Женя затаила дыхание.
– Его привезли только ночью.В «скорой».Был в рабочей форме, пальто открытое,
руки разбиты, лицо в крови. Я помню… как мать закричала. Тот крик… до сих пор в ушах.Врачи потом сказали: задержка из-за административного недоразумения.Не то что бы забрали – просто… в больнице не хватало мест. Он пролежал в коридоре.А у него – череп пробит, гематома,внутреннее кровоизлияние.Сказали: "Если бы привезли на час раньше…"
Дима замолчал, взгляд его стекленел, и Женя впервые увидела в нём что-то щенячье.
Потерянное. Беззащитное.
– Батя стал… не собой.Он дышал, ел, моргал… но не говорил.Смотрел в потолок,
словно искал в нём что-то. Слово. Жизнь. Ответ.Мама съежилась. За неделю постарела
лет на десять.Начала пить.Саша – ухаживал, как святой. Молчал. Ни слёз, ни жалоб.
Только ждал. Он был… правильный. Честный. Такой, каким и должен быть.А я…
Он прижал пальцы к переносице, втягивая воздух через зубы.
– А я не мог. Я рвал подушку зубами по ночам. Я не спал. Я хотел только одного —
найти тех, кто это сделал. И сделать с ними то же самое. Или хуже.
– И вот тогда появился Лёха Бравин. Мой старый сосед.
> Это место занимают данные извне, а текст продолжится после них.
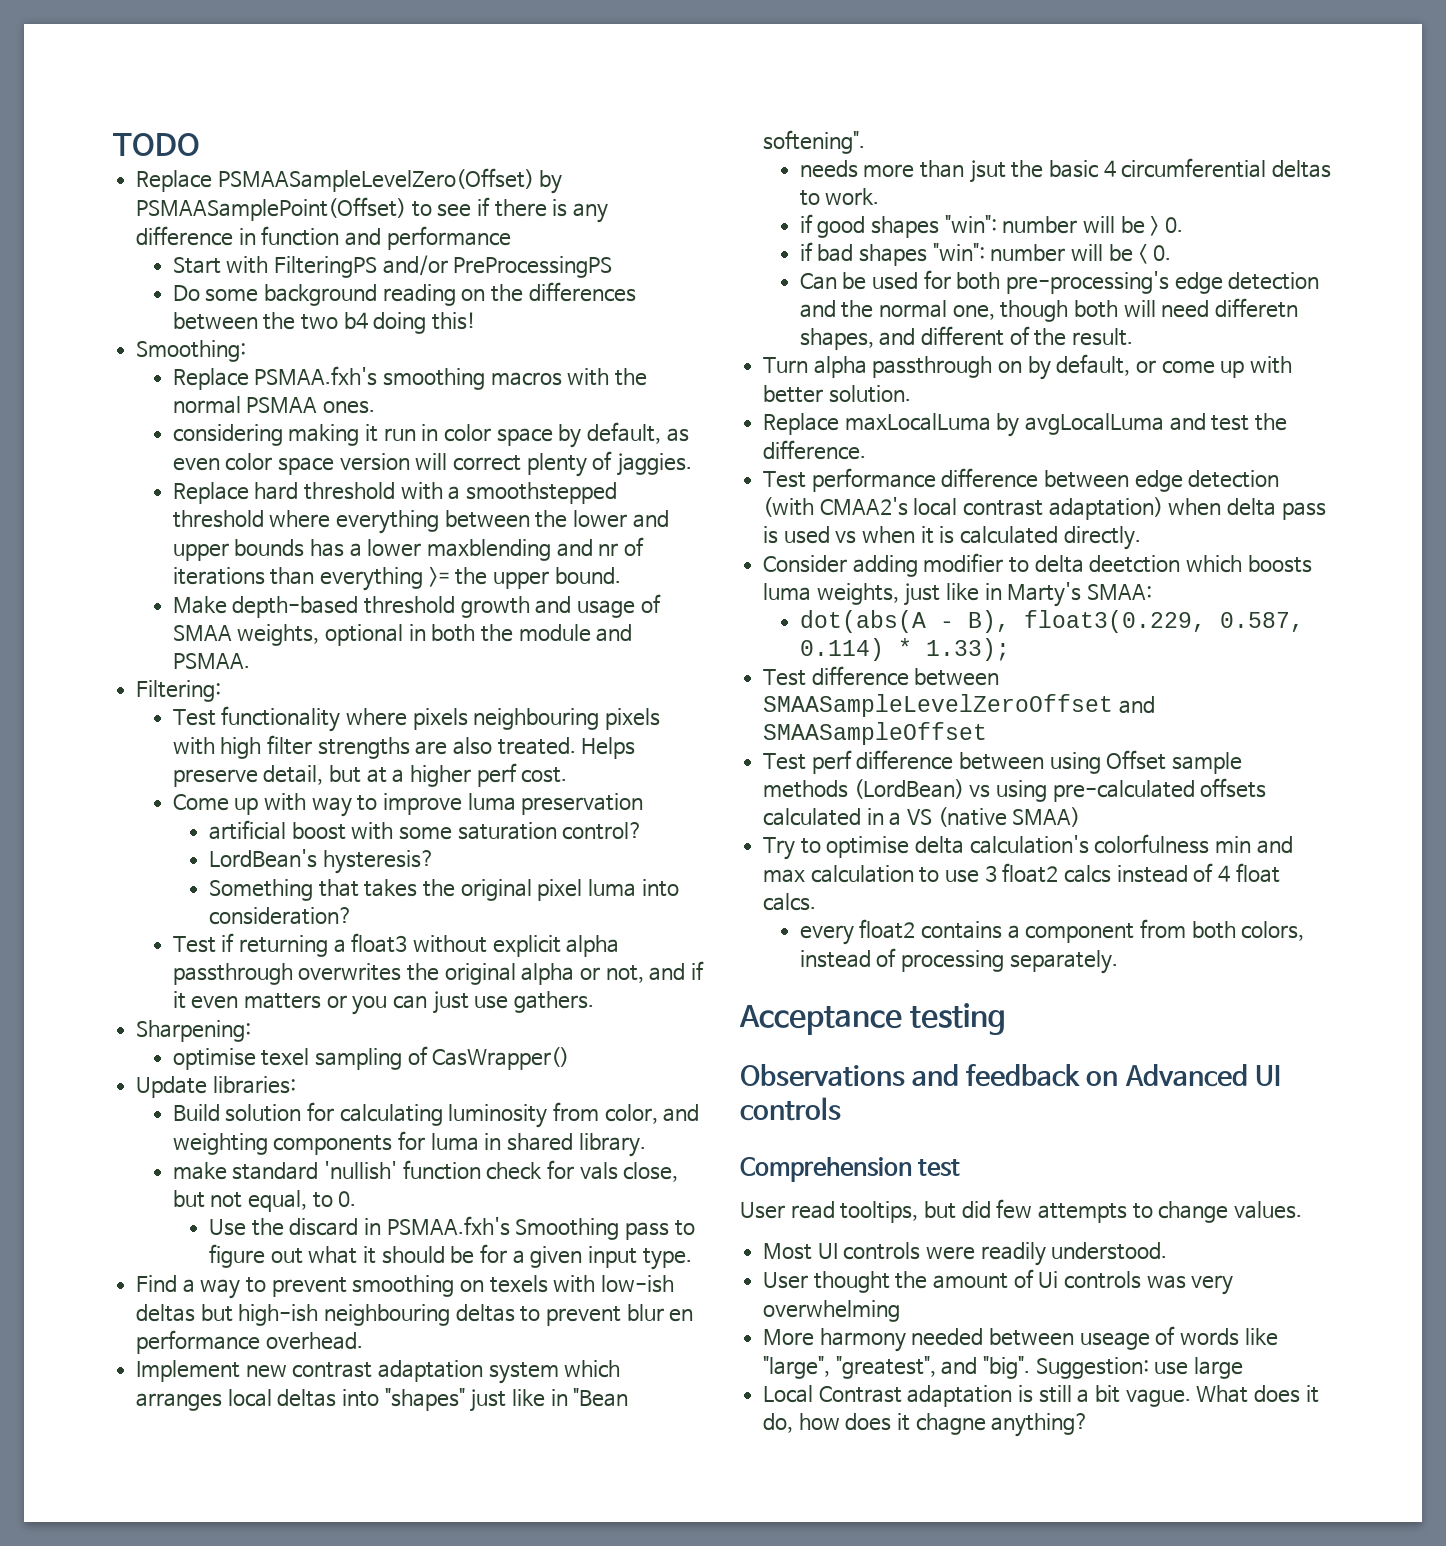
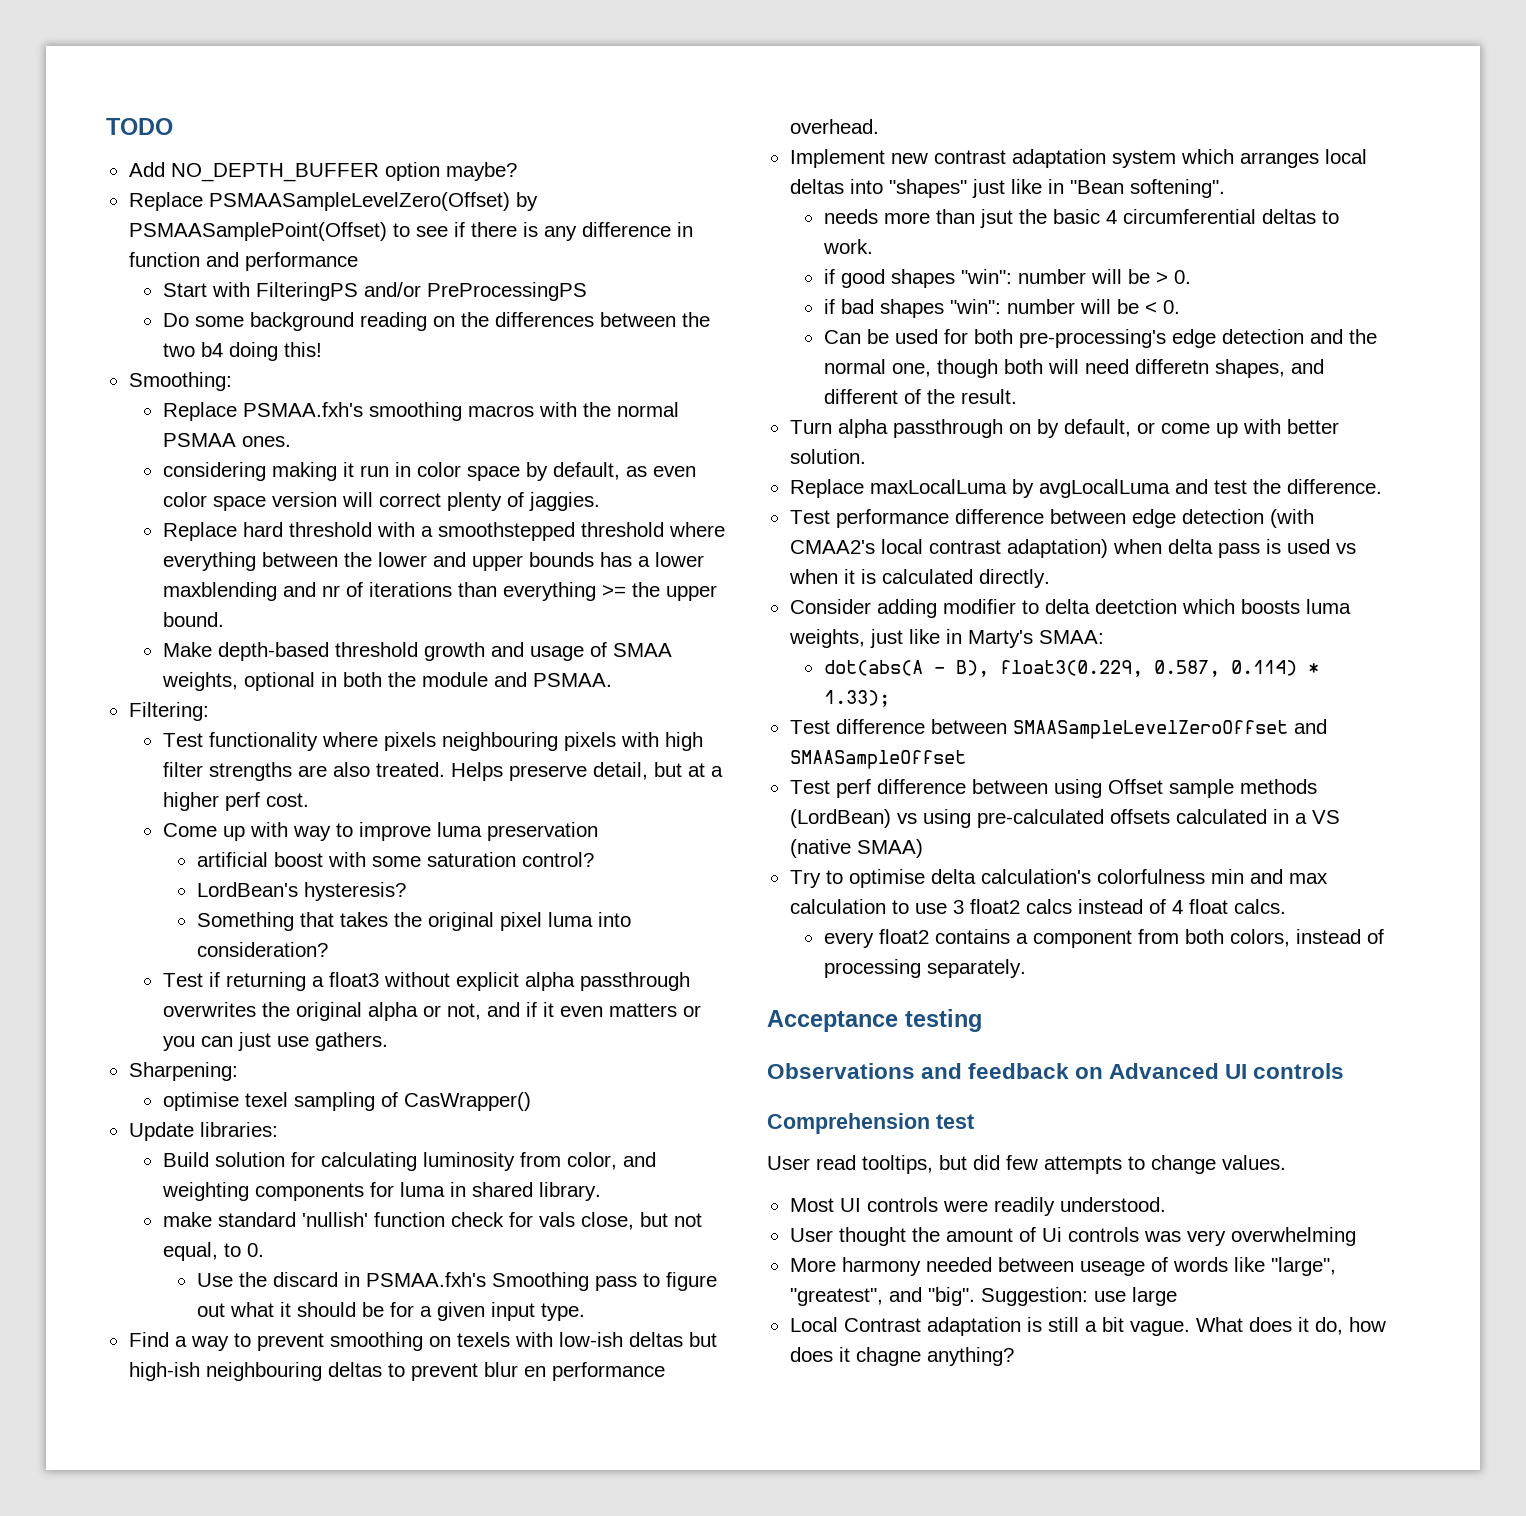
+ Add NO_DEPTH_BUFFER option maybe?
Пропал давно, уехал с
матерью. А тут – бац – стоит у подъезда.Мы с ним пошли на крышу. Там всегда был
воздух.Сидим. Молчим. Курим.
Я тогда только выдохнул: «Отцу череп проломили.Просто так. За часы. За уважение, может. За то, что не согнулся.» Он затягивается, смотрит на город и говорит: «Мои тоже мертвы. Батю и бабку зарезали. За старый телек и мешок гречки.Просто так.» Я ему:– Я не могу больше жить, как все.А он мне:—Либо мы станем волками, либо нас сожрут. Ты кто, Димон? Щенок? Или…И я понял – я волк. Я не щенок. Я не жертва.
Так появилась наша первая пятёрка.Так родились «Вкладыши».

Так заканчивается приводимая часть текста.